Incognita referendum Torna il dialogo Pdl-Pd sulla legge elettorale

L’11 gennaio il verdetto della Corte costituzionale. Trattative tra partiti per il nuovo sistema di elezione

Roma L’ombra del verdetto della Consulta sull’ammissibilità del referendum sulla legge elettorale si allunga sul dibattito politico. E contribuisce a far ripartire quei contatti rimasti al palo, a causa dell’incapacità dei partiti di trovare su questa materia un sia pur minimo terreno comune.

La Corte Costituzionale ha fissato per l’11 gennaio la data per la discussione. La seduta è prevista per la mattinata ed è possibile che la decisione possa esser presa già entro il pomeriggio della stessa giornata. Se dovesse arrivare il via libera, i contraccolpi sui fragili equilibri politici dell’esecutivo sarebbero inevitabili anche se nessuno si spinge più, come avveniva mesi fa, a prevedere una improvvisa accelerazione verso le urne. L’ipotesi più probabile è quella di una bocciatura dell’ammissibilità del quesito, decisione che verrebbe bilanciata con rilievi critici sulla legge attuale. Uno scenario che circola da giorni tanto che ieri l’organo presieduto da Alfonso Quaranta è stato costretto a frenare le illazioni con un comunicato. «La Corte Costituzionale smentisce categoricamente le fantasiose illazioni relative a presunte dichiarazioni attribuite dalla stampa a componenti della Corte in relazione alla prossima decisione riguardante l’ammissibilità dei quesiti referendari in materia elettorale».

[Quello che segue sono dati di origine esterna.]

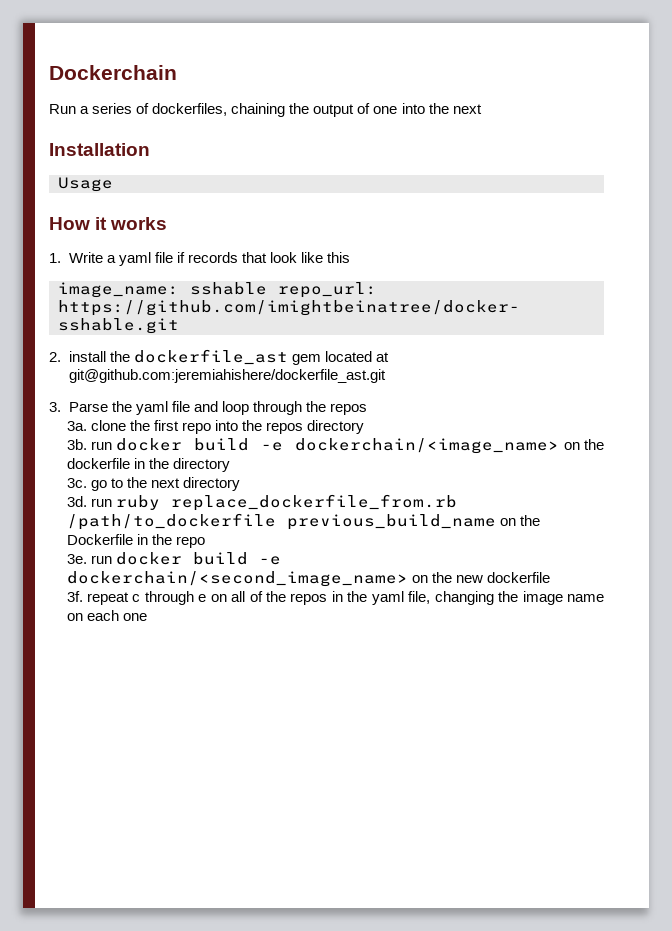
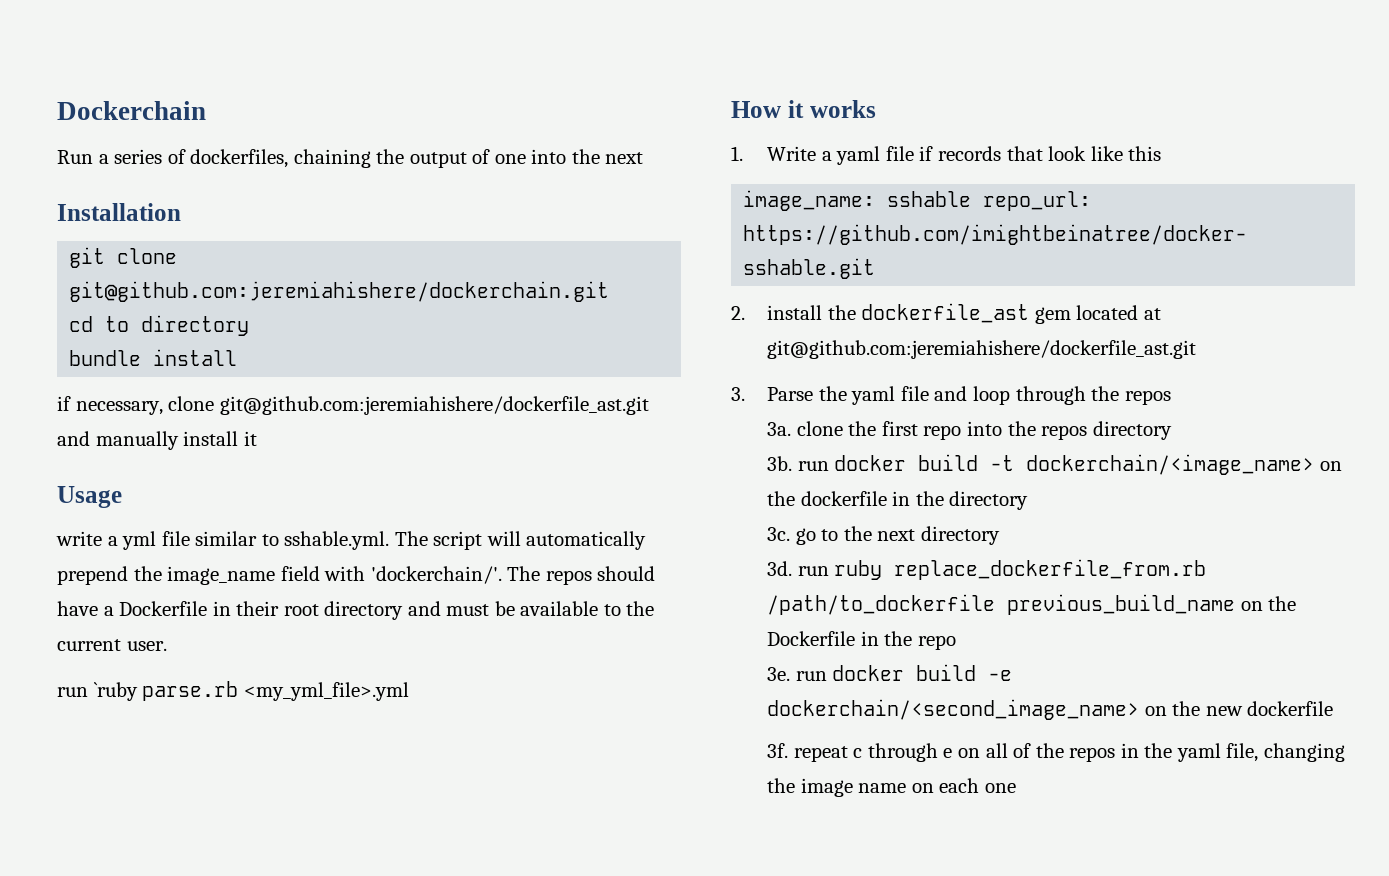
+ git clone git@github.com:jeremiahishere/dockerchain.git
+ cd to directory
+ bundle install
+ if necessary, clone git@github.com:jeremiahishere/dockerfile_ast.git and manually install it
  Usage
+ write a yml file similar to sshable.yml. The script will automatically prepend the image_name field with 'dockerchain/'. The repos should have a Dockerfile in their root directory and must be available to the current user.
+ run `ruby parse.rb <my_yml_file>.yml
- 3b. run docker build -e dockerchain/<image_name> on the dockerfile in the directory
+ 3b. run docker build -t dockerchain/<image_name> on the dockerfile in the directory

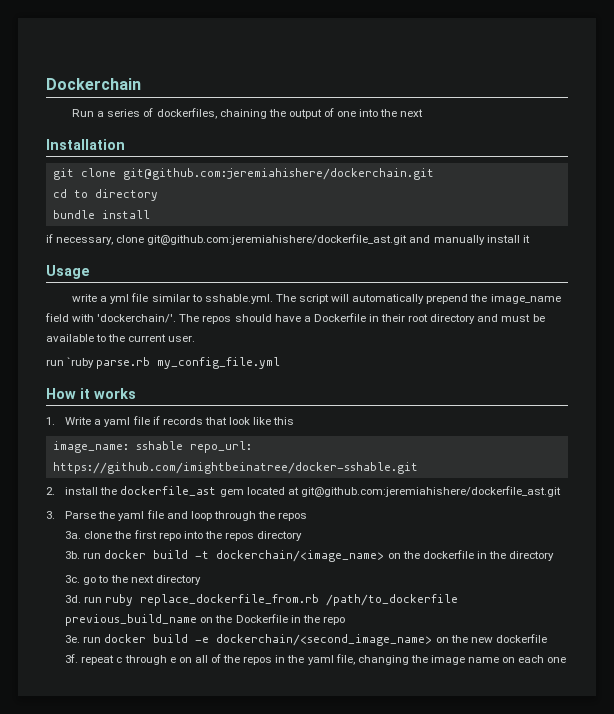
- run `ruby parse.rb <my_yml_file>.yml
+ run `ruby parse.rb my_config_file.yml

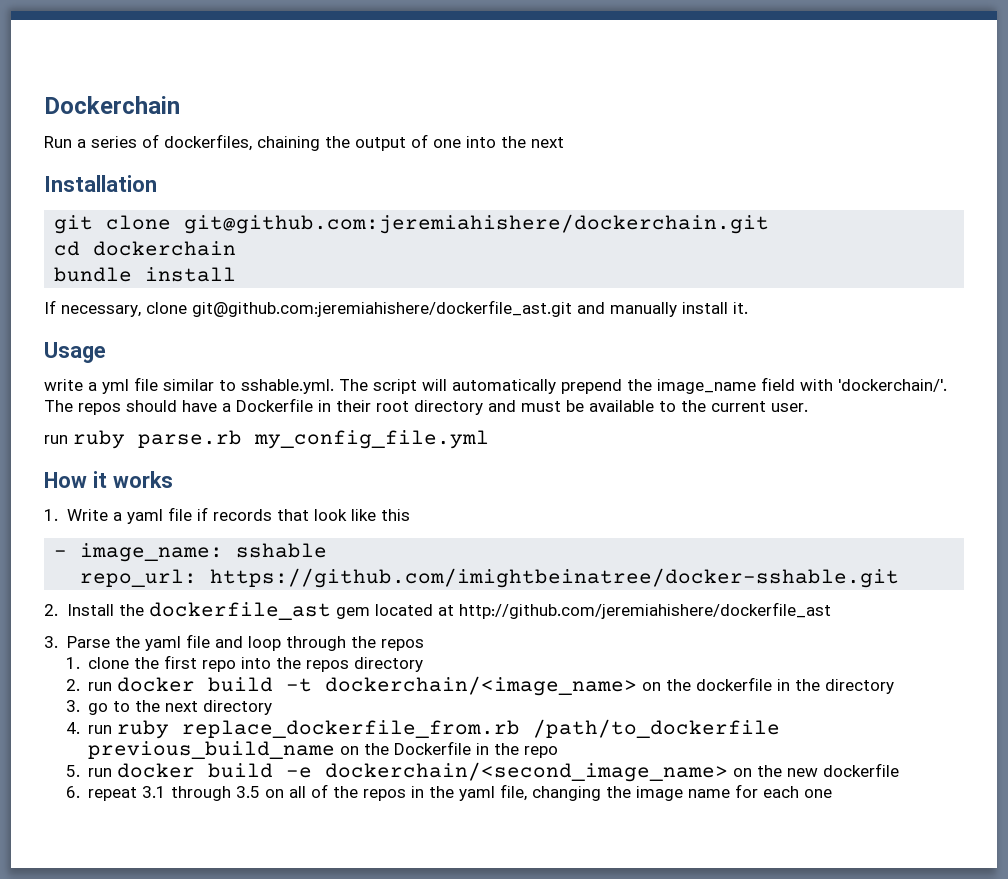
- cd to directory
+ cd dockerchain
- if necessary, clone git@github.com:jeremiahishere/dockerfile_ast.git and manually install it
+ If necessary, clone git@github.com:jeremiahishere/dockerfile_ast.git and manually install it.
- run `ruby parse.rb my_config_file.yml
+ run ruby parse.rb my_config_file.yml
- image_name: sshable repo_url: https://github.com/imightbeinatree/docker-sshable.git
+ - image_name: sshable
+ repo_url: https://github.com/imightbeinatree/docker-sshable.git
- 2. install the dockerfile_ast gem located at git@github.com:jeremiahishere/dockerfile_ast.git
+ 2. Install the dockerfile_ast gem located at http://github.com/jeremiahishere/dockerfile_ast
- 3a. clone the first repo into the repos directory
+ 1. clone the first repo into the repos directory
- 3b. run docker build -t dockerchain/<image_name> on the dockerfile in the directory
+ 2. run docker build -t dockerchain/<image_name> on the dockerfile in the directory
- 3c. go to the next directory
+ 3. go to the next directory
- 3d. run ruby replace_dockerfile_from.rb /path/to_dockerfile previous_build_name on the Dockerfile in the repo
+ 4. run ruby replace_dockerfile_from.rb /path/to_dockerfile previous_build_name on the Dockerfile in the repo
- 3e. run docker build -e dockerchain/<second_image_name> on the new dockerfile
+ 5. run docker build -e dockerchain/<second_image_name> on the new dockerfile
- 3f. repeat c through e on all of the repos in the yaml file, changing the image name on each one
+ 6. repeat 3.1 through 3.5 on all of the repos in the yaml file, changing the image name for each one

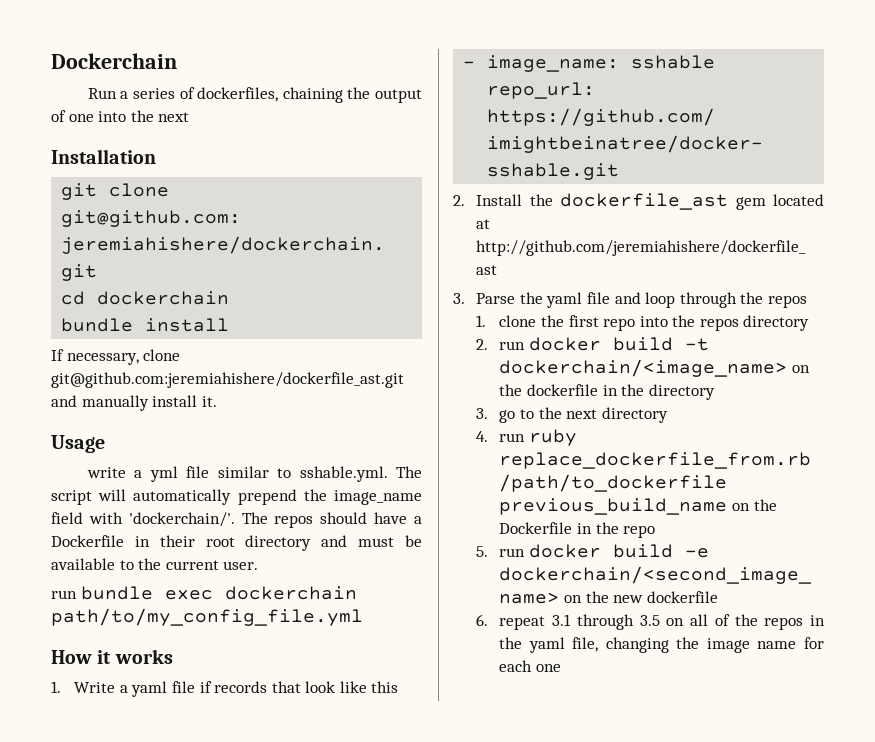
- run ruby parse.rb my_config_file.yml
+ run bundle exec dockerchain path/to/my_config_file.yml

In ogni caso, qualunque sia il verdetto, i partiti saranno costretti a scoperchiare il vaso di Pandora della trattativa. Il Pdl ne discuterà il prossimo 10 gennaio. La soluzione minima potrebbe essere il mantenimento della legge attuale con il ritorno delle preferenze. Ma a via dell’Umiltà c’è chi vede nel proporzionale un antidoto contro la frammentazione e uno strumento per facilitare l’accordo con l’Udc. In particolare le attenzioni si appuntano sul modello spagnolo, un proporzionale molto corretto dagli effetti bipartitici, con sbarramento al 3%, gradito anche alla Lega. Un sistema che Franco Frattini, ieri, è tornato a suggerire, sia pure indirettamente, in un comunicato.

Sotto traccia, però, tra Pdl e Pd si sta facendo strada anche un altro ragionamento. Se ogni anno, da qui a dieci anni, si dovrà mettere in campo una manovra da 45 miliardi per abbattere il moloch del debito pubblico, si corre il rischio di doversi consegnare mani e piedi o all’ingovernabilità o al perenne commissariamento dei tecnici. Lo spettro di un infinito governissimo, di una «grosse Koalition fur immer», è visibile, soprattutto se non si troverà il modo di stabilizzare l’esecutivo attraverso meccanismi di forte capacità deterrente contro i fattori di instabilità, regole che impediscano a gruppi organizzati (vedi Fli in questa legislatura) di avere la meglio con una trentina di parlamentari su altri 300.

Questa esigenza è sentita sia dentro il Pdl sia dentro il Pd essendo evidente che a forza di esercitarsi sui fantasmi della «sindrome del tiranno» si finisce per condannare l’Italia all’ingovernabilità o comunque alla costante ricattabilità degli esecutivi. In questo senso si muove una proposta di legge presentata da 123 parlamentari del Pdl con a capo Peppino Calderisi, il massimo esperto di sistemi elettorali del centrodestra, che prevede l’elezione diretta del presidente della Repubblica sul modello francese. Il problema è che, allo stato dell’arte, nessuno dei due grandi partiti italiani vuole soffiare sul fuoco dei rapporti con l’Udc. Alienandosi così la possibilità di vittoria alla prossima disfida elettorale.